Before you start copying text files, bear in mind that iPod Notes carry two important restrictions. First, the files must be in plain text format (also called ASCII text). Second, the files must be no larger than 4KB. Book-length files can easily break several hundred KB, so reading larger works will require dividing the original file into many smaller files.

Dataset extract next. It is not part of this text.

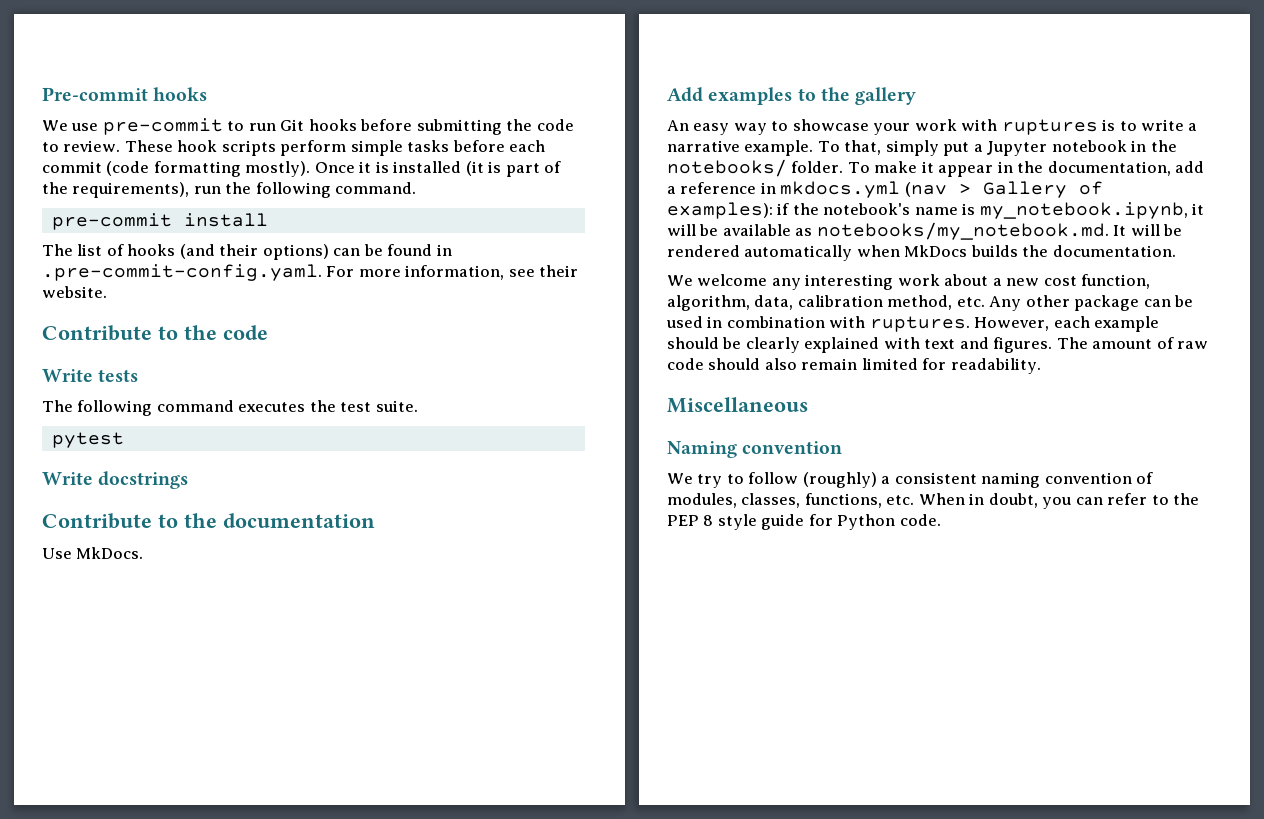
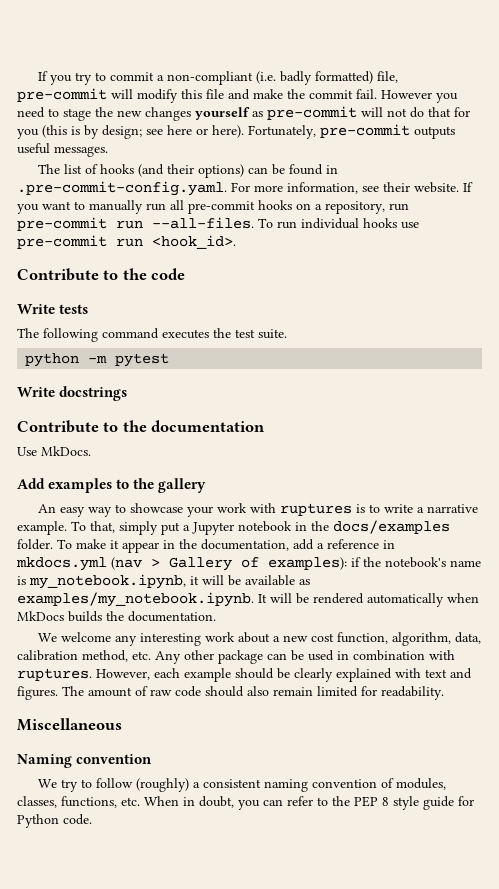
[42,87,208,101] [42,118,574,135] [42,140,546,156] [42,161,562,177] [42,182,417,198] [51,213,268,230] Pre-commit hooks // We use pre-commit to run Git hooks before submitting the code to review. These hook scripts perform simple tasks before each commit (code formatting mostly). Once it is installed (it is part of the requirements), run the following command. // pre-commit install -> [37,71,398,85] [17,88,458,103] [17,106,470,121] [17,124,455,139] [17,143,108,157] If you try to commit a non-compliant (i.e. badly formatted) file, pre-commit will modify this file and make the commit fail. However you need to stage the new changes yourself as pre-commit will not do that for you (this is by design; see here or here). Fortunately, pre-commit outputs useful messages.
(107, 292) none -> [463,182,473,192] [17,200,409,214] [17,217,419,231] [17,235,236,249] If you want to manually run all pre-commit hooks on a repository, run pre-commit run --all-files. To run individual hooks use pre-commit run <hook_id>.
(418, 406) none -> [25,353,108,367] python -m
[667,159,787,177] notebooks/ -> [333,520,450,534] docs/examples
[816,222,1109,240] notebooks/my_notebook.md. -> [17,592,254,607] examples/my_notebook.ipynb.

Sites such as manybooks.net offer downloads preformatted as iPod Notes. Alternatively, you can convert existing plain text or rich text files at eBookhound (ebookhound.com). Upload the file you’d like to convert to Notes format, and eBookhound will break it into 4KB segments, preserving the paragraphs and other formatting as much as possible. The finished product is a ZIP file you can download to your desktop. To enjoy the converted file on your iPod, extract and copy the enclosed folder to your iPod’s Notes folder, and read the numbered files in sequential order.
Illuminating Downloads
Get your read on with these free e-book repositories and lit sources.
Project Gutenberg
gutenberg.org
More than 25,000 copyright-free books, including everything they made you read in high school and college. Touch-friendly formats include plain text and html.
Feedbooks
feedbooks.com
Feedbooks doesn’t offer as many titles as Project Gutenberg, but it does offer better organization, a greater selection of contemporary titles, and a wider range of format choices. The entire catalog is built into Stanza.
Manybooks.net
manybooks.net
The site features most of Project Gutenberg’s content but offers it in a much wider variety of file formats, including PDFs formatted specifically for the touch screen and traditional iPod Notes.
Cory Doctorow’s Craphound
craphound.com
Copyright-reform activist and writer Cory Doctorow has been putting all of his books online in a variety of DRM-free formats for years, and his website offers them all. Those curious about the practice would do well to download his latest book, Content, a collection of essays about copyright and the Web.
Tor.com
tor.com
Science fiction and fantasy readers will appreciate the free short stories found here and the touch-friendly Web design.
Give Me Something to Read
givemesomethingtoread.com
Instapaper developer Marco Arment stocks this site with some of the more popular articles saved by Instapaper’s users. Subject matter varies, but the reliable selection of timely long-form writing does not.